Persistent Volumes (PVs)

A Persistent Volume (PV) is a cluster-wide storage resource provisioned by an administrator or dynamically via a Storage Class. PVs abstract the underlying storage infrastructure (e.g., AWS EBS, GCP Persistent Disk) and decouple storage from pods.

Persistent Volume Claims (PVCs)

A Persistent Volume Claim (PVC) is a user’s request for storage. PVCs bind to PVs, allowing pods to consume storage without needing to know the specifics of the storage backend.

# Example PVC
apiVersion: v1
kind: PersistentVolumeClaim
metadata:
  name: postgres-pvc
spec:
  accessModes:
    - ReadWriteOnce
  storageClassName: gp3-encrypted  # Uses a custom Storage Class
  resources:
    requests:
      storage: 50Gi

Storage Classes

A Storage Class defines the “type” of storage (e.g., SSD, HDD) and provisioning parameters.
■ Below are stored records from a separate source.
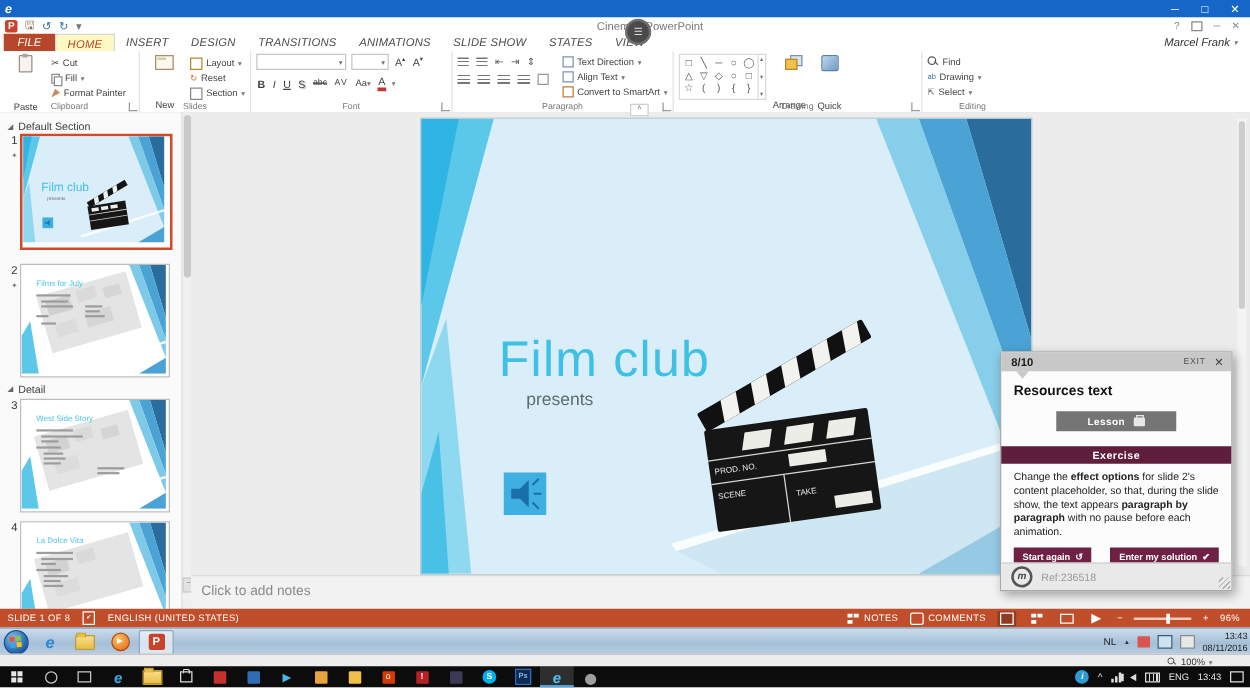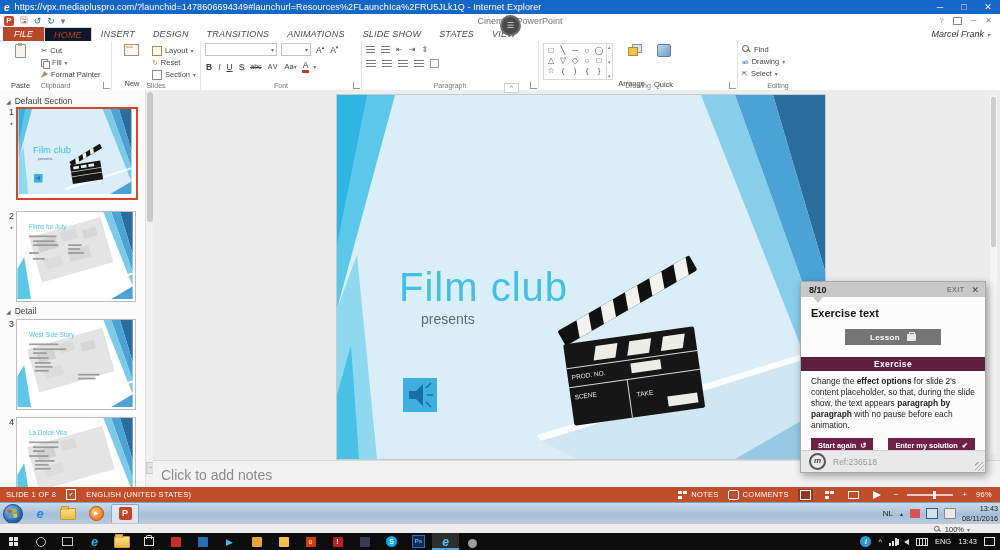"https://vpx.mediapluspro.com/?launchid=1" span.ie-url { html: <span>https://vpx.mediapluspro.com/?launchid=1478606694349#launchurl=Resources%2FLaunchIca%2FRU5JLk1Q - Internet Explorer</span> -> none }
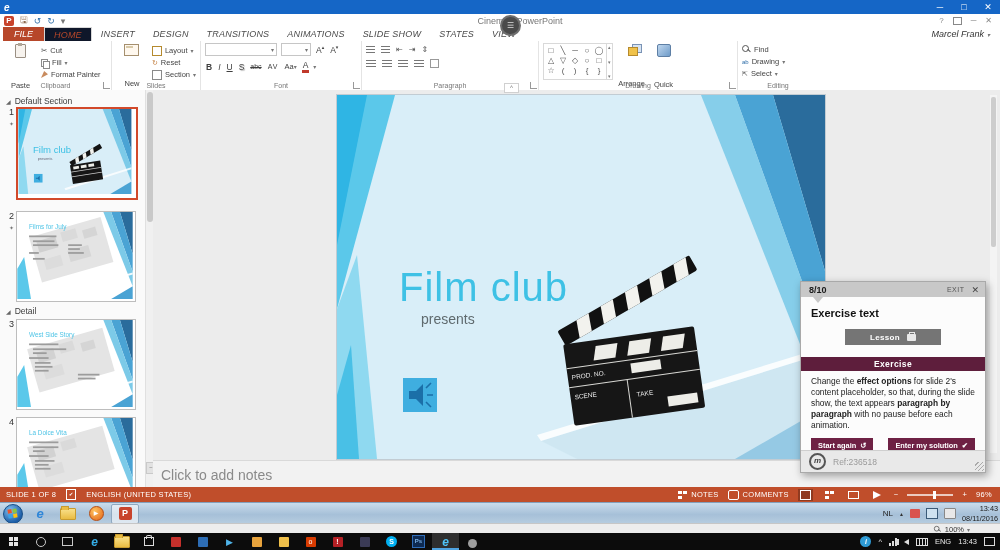"HOME" .rtab.active { background: #0f172a -> #fef9c3 }
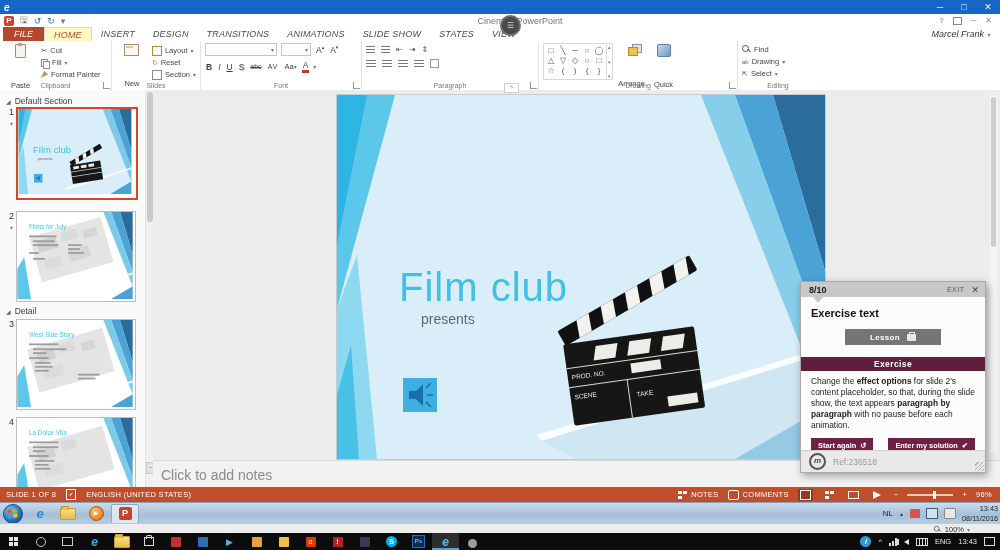"Text Direction" div.minicol { html: none -> <div> <div> <span></span> <span>Text Direction</span> <span>▾</span> </div> <div> <span></span> <span>Align Text</span> <span>▾</span> </div> <div> <span></span> <span>Convert to SmartArt</span> <span>▾</span> </div> </div> }
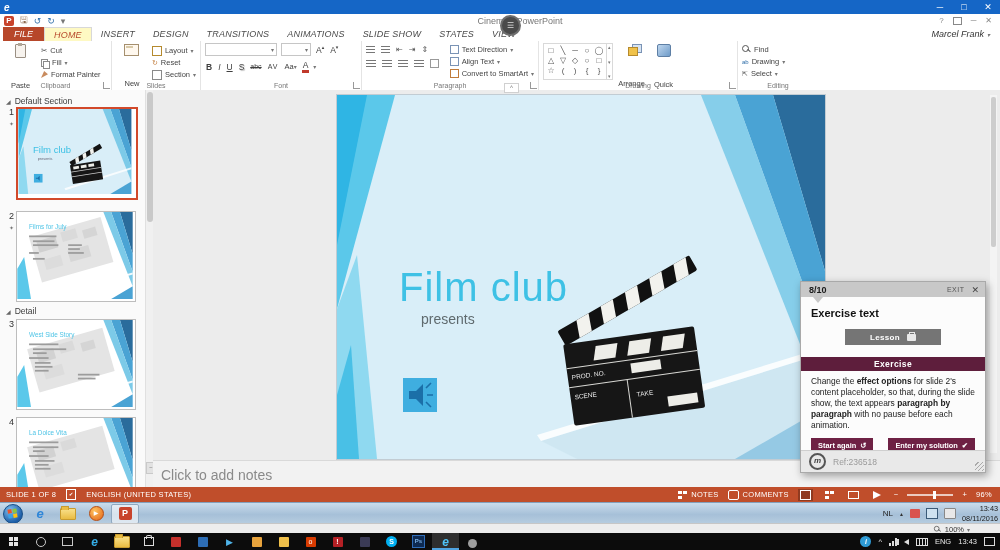"Exercise text" div.tp-title { text: Exercise -> Resources }
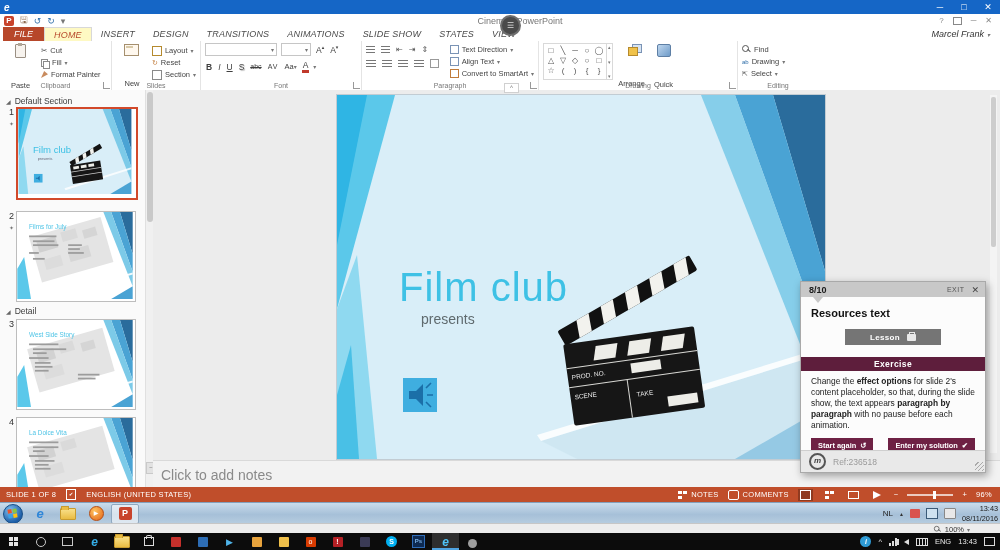"Click to add notes" .notes-text { font-size: 14px -> 11px }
Cloud providers offer pre-configured Storage Classes, but you can create custom ones for encryption, performance, or cost optimization.

# AWS gp3 Storage Class with Encryption
apiVersion: storage.k8s.io/v1
kind: StorageClass
metadata:
  name: gp3-encrypted
provisioner: ebs.csi.aws.com
parameters:
  type: gp3
  encrypted: "true"  # Enables EBS encryption
volumeBindingMode: WaitForFirstConsumer  # Delays provisioning until pod scheduling

2. Why StatefulSets Trump Deployments for Databases

Deployments: Designed for Stateless Workloads

  • Pros: Simple scaling, rolling updates.
  • Cons: Pods are ephemeral, no stable network identity, shared storage.

StatefulSets: Built for Stateful Workloads

  • Stable Network Identity: Each pod gets a unique hostname (e.g., postgres-0, postgres-1).
  • Ordered Scaling: Pods are created/terminated sequentially.
  • Persistent Storage: Each pod gets its own PVC via volumeClaimTemplates.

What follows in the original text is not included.